Using X-ray data and advanced computer simulation and visualization software, researchers at the University of Illinois have painstakingly modeled a critical part of a mechanism by which bacteria take up large molecules. Their findings provide a rare window on the complex interplay of proteins involved in the active transport of materials across cell membranes.
Their study, which includes a collaborator from the University of Virginia, appears online in the Biophysical Journal and was described in the May 25 edition of Science.
Transporting large molecules, such as vitamin B12, citric acid or other vital nutrients across the outer membranes of Gram-negative bacteria is not a simple task. The cells must be selective in what substances they take up, and the outer membrane contains no energy-generating machinery to power the job of hauling large molecules inside.

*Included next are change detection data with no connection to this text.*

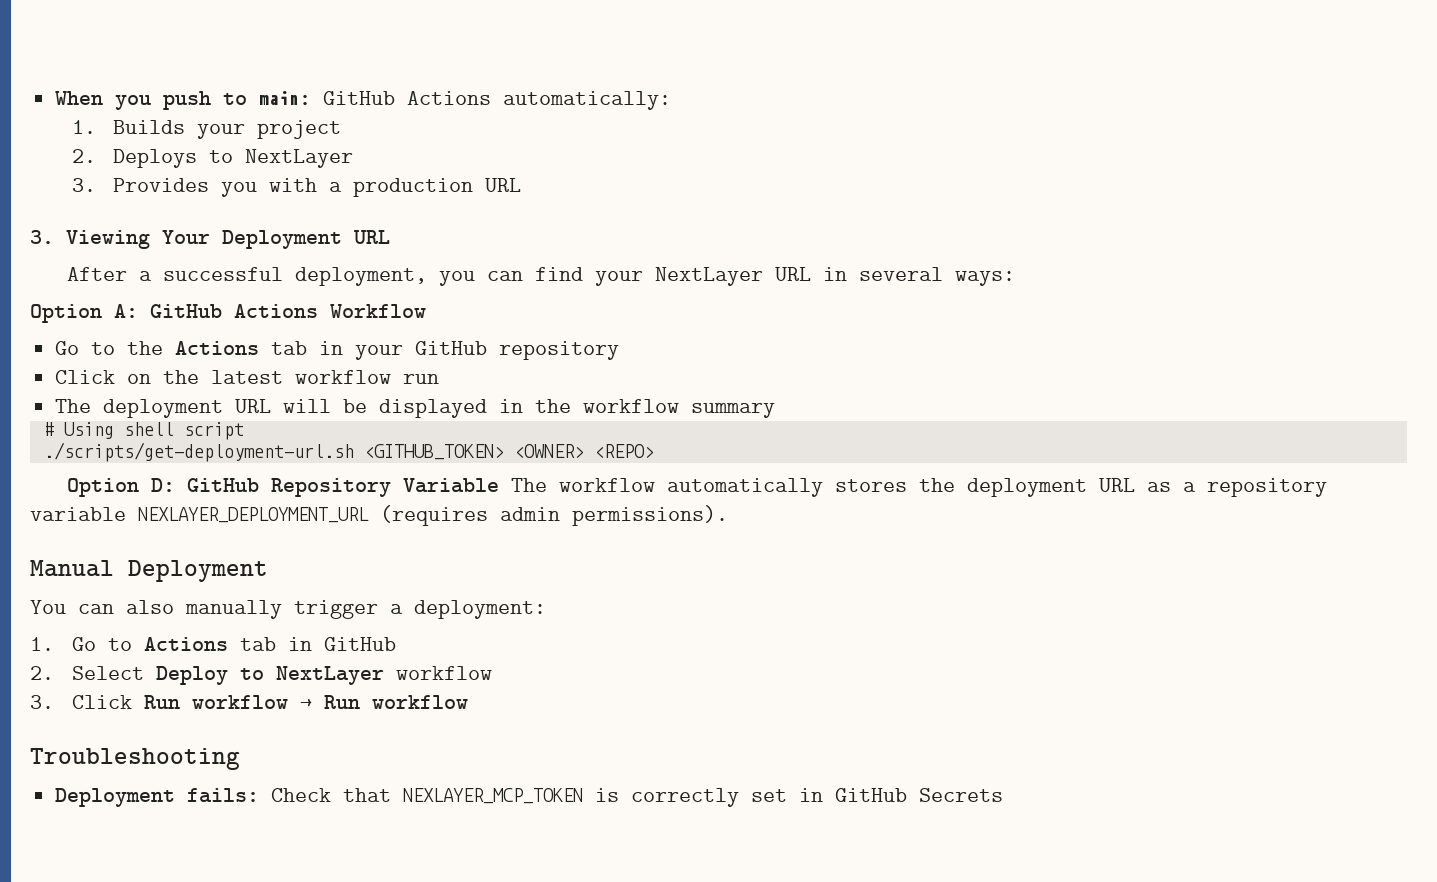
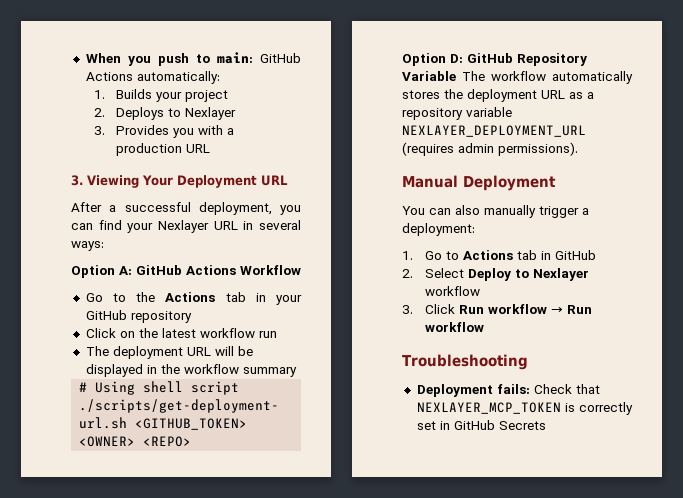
- 2. Deploys to NextLayer
+ 2. Deploys to Nexlayer
- After a successful deployment, you can find your NextLayer URL in several ways:
+ After a successful deployment, you can find your Nexlayer URL in several ways:
- 2. Select Deploy to NextLayer workflow
+ 2. Select Deploy to Nexlayer workflow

The new study examined an outer membrane transport system that depends on an energy-generating inner membrane protein, TonB. This TonB-dependent transporter (TBDT) contains a beta-barrel domain: a series of parallel sheets that form a tunnel through which large molecules can pass. Another region of the protein, the luminal domain, clogs this barrel until the cell is ready to allow large molecules to pass through.
Crystallographic studies had shown that TonB binds to one end of the luminal domain. Researchers had hypothesized that TonB somehow draws the luminal domain out of the barrel or changes its conformation to make way for the large molecules.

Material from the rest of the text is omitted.